Task:
Each record below is to be copied exactly; the pictures are to be omitted.

__________

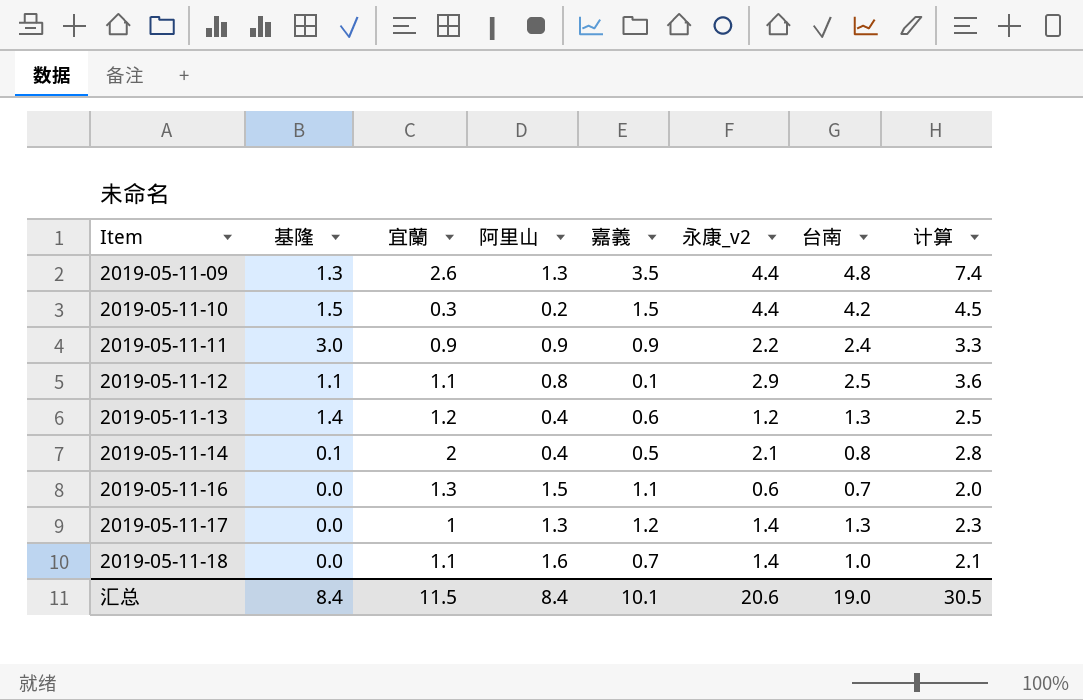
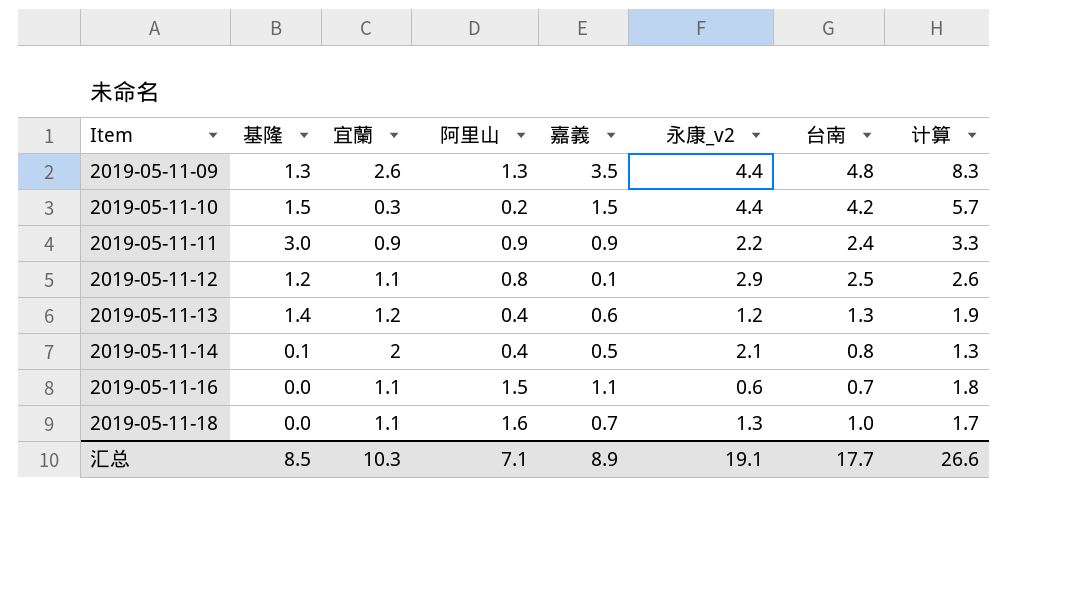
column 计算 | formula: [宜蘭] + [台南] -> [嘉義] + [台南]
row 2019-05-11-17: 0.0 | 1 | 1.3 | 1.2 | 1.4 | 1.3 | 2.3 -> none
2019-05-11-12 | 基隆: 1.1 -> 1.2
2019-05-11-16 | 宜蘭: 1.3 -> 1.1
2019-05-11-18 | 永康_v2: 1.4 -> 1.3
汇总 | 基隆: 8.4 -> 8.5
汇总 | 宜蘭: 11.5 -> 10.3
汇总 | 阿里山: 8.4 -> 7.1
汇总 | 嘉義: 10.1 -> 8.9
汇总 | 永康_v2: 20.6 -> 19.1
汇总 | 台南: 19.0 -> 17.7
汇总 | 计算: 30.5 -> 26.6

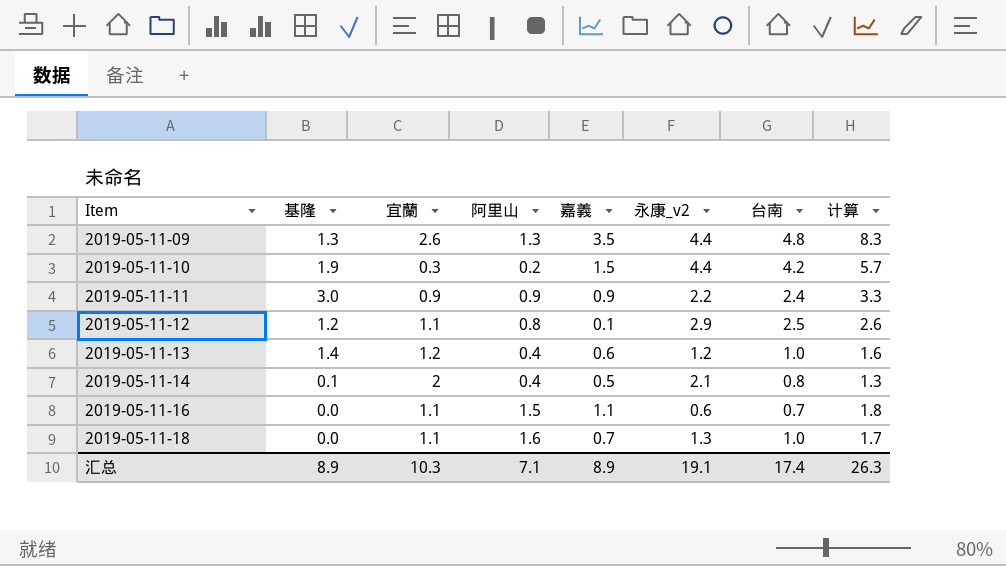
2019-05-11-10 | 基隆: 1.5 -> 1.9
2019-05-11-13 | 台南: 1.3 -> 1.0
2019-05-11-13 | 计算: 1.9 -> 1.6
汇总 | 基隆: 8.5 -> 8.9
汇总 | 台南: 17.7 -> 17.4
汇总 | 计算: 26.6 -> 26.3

__________

Expected answer:
column 计算 | formula: [宜蘭] + [台南] -> [嘉義] + [台南]
row 2019-05-11-17: 0.0 | 1 | 1.3 | 1.2 | 1.4 | 1.3 | 2.3 -> none
2019-05-11-12 | 基隆: 1.1 -> 1.2
2019-05-11-16 | 宜蘭: 1.3 -> 1.1
2019-05-11-18 | 永康_v2: 1.4 -> 1.3
汇总 | 基隆: 8.4 -> 8.5
汇总 | 宜蘭: 11.5 -> 10.3
汇总 | 阿里山: 8.4 -> 7.1
汇总 | 嘉義: 10.1 -> 8.9
汇总 | 永康_v2: 20.6 -> 19.1
汇总 | 台南: 19.0 -> 17.7
汇总 | 计算: 30.5 -> 26.6

2019-05-11-10 | 基隆: 1.5 -> 1.9
2019-05-11-13 | 台南: 1.3 -> 1.0
2019-05-11-13 | 计算: 1.9 -> 1.6
汇总 | 基隆: 8.5 -> 8.9
汇总 | 台南: 17.7 -> 17.4
汇总 | 计算: 26.6 -> 26.3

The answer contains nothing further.